Softmax and Its Derivative

 

Introduction

The Softmax function is one of the most commonly used activation functions at the output layer of neural networks (be it CNN, RNN or Transformers). In fact, Large Language Models(LLMs) based on transformer architecture (like ChatGPT) use softmax in the output layer for many NLP(Natural Language Processing) tasks. Therefore, it is important to understand how softmax function gives a probability distribution for a given input vector. It is equally important to understand the derivative of softmax. Most likely you already know how to compute softmax for a given input vector $\mathbb{a}$, however, I am repeating this for those who do not know about it. Let’s start with hard-max(:-)).

Hard-Max

Let’s consider taking a maximum of pair of numbers $(a_1,a_2) \mathbb{R}$ in the interval$(-6,6)$. This creates a flat input plane. Then the maximum function $f=max(a_1,a_2)$ transforms the flat-input plane into a hard kite-like (it warps the flat-input space about the diagonal line passing through the origin) as shown below (do rotate/zoom/pan the figure if required).

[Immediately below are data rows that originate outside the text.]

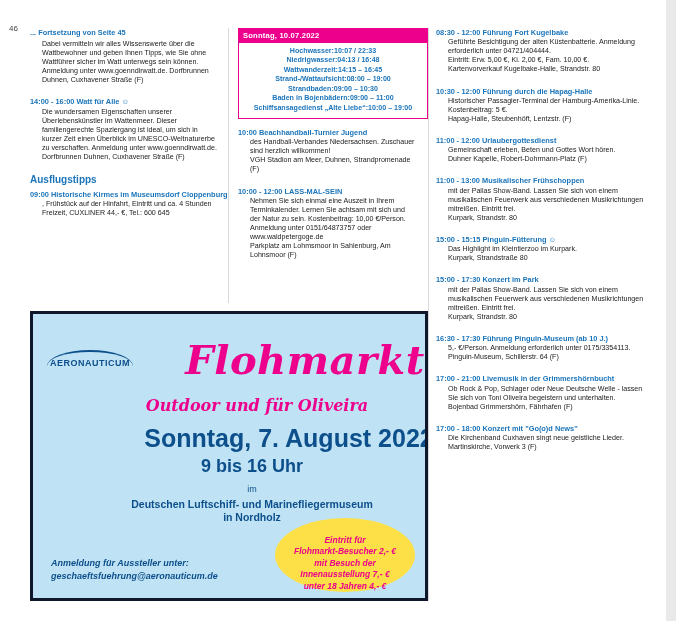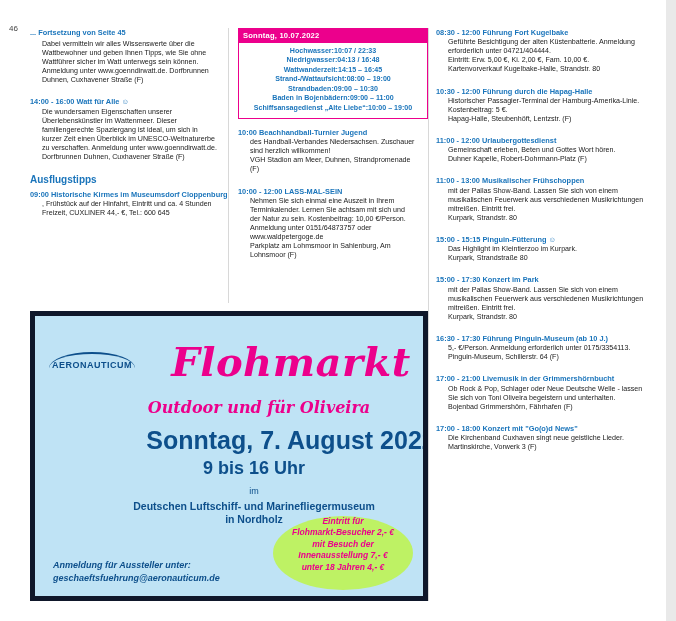"AERONAUTICUM" .ad { border: 5px solid #0f172a -> 3px solid #0f172a }
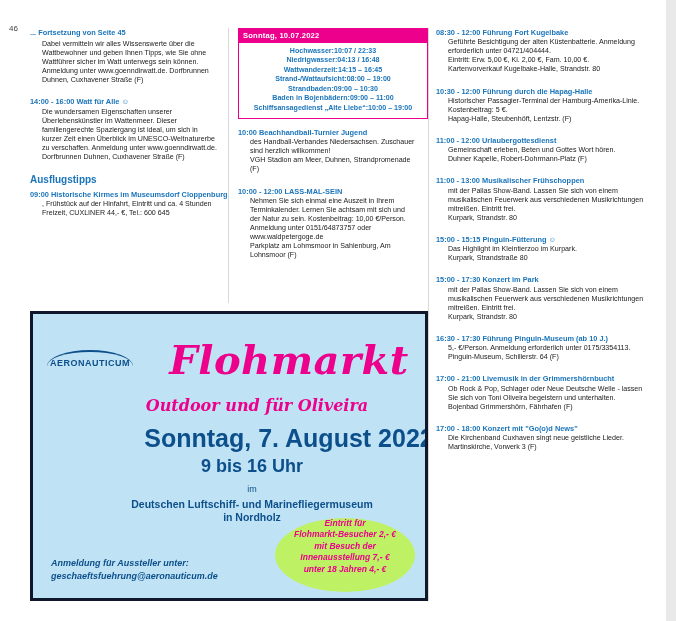"Flohmarkt" .ad-title { left: 0 -> 16px }
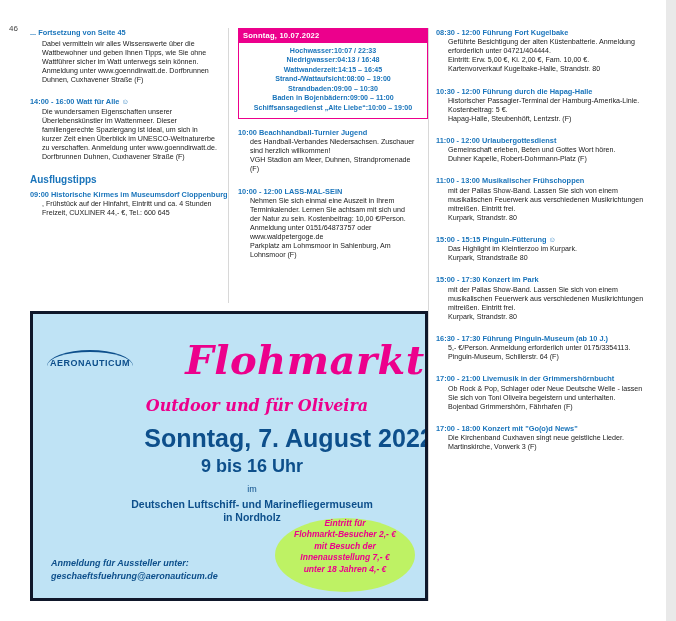"Eintritt für" .ad-burst { align-items: flex-start -> flex-end; background: #bef264 -> #fde047 }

Note that the maximum value could go all the way up to $(\pm \infty)$. However, what we need is a probability distribution where the output should be in the interval $(0,1)$.

Softmax

Let’s consider an output layer with 5 neurons (in practice it could be in the order of thousands) as shown below. However, to keep the calculations tractable, we limit ourselves to five neurons.

In the image, the softmax function takes in the input vector $\mathbf{a} \in \mathbb{R}^5$ and produces the output vector $\hat{\mathbb{y}}$. The element $y_i$ of $\mathbf{\hat{y}}$ is calculated as follows

$\hat{y_i} = \frac{e^{a_i}}{\sum \limits_{j=1}^5 e^{a_j}}$

For example, $\hat{y_3}$ is calculated as follow,

$\hat{y_3} = \frac{e^{a_3}}{\sum \limits_{j=1}^5 e^{a_j}} = \frac{e^{a_3}}{e^{a_1}+e^{a_2}+e^{a_3}+e^{a_4}+e^{a_5}}$

It resembles a typical normalization of a vector by its magnitude. Here, the difference is the exponentiation of the elements. As a consequence the elements in the output vector $\hat{y}$ sum to one (like typical unit normalization) So, the obvious question is, why do we use exponentiation?

Role of Exponential function

The image below shows an exponential function $e^x$. One of the nice properties of the exponential function is it is a non-negative function.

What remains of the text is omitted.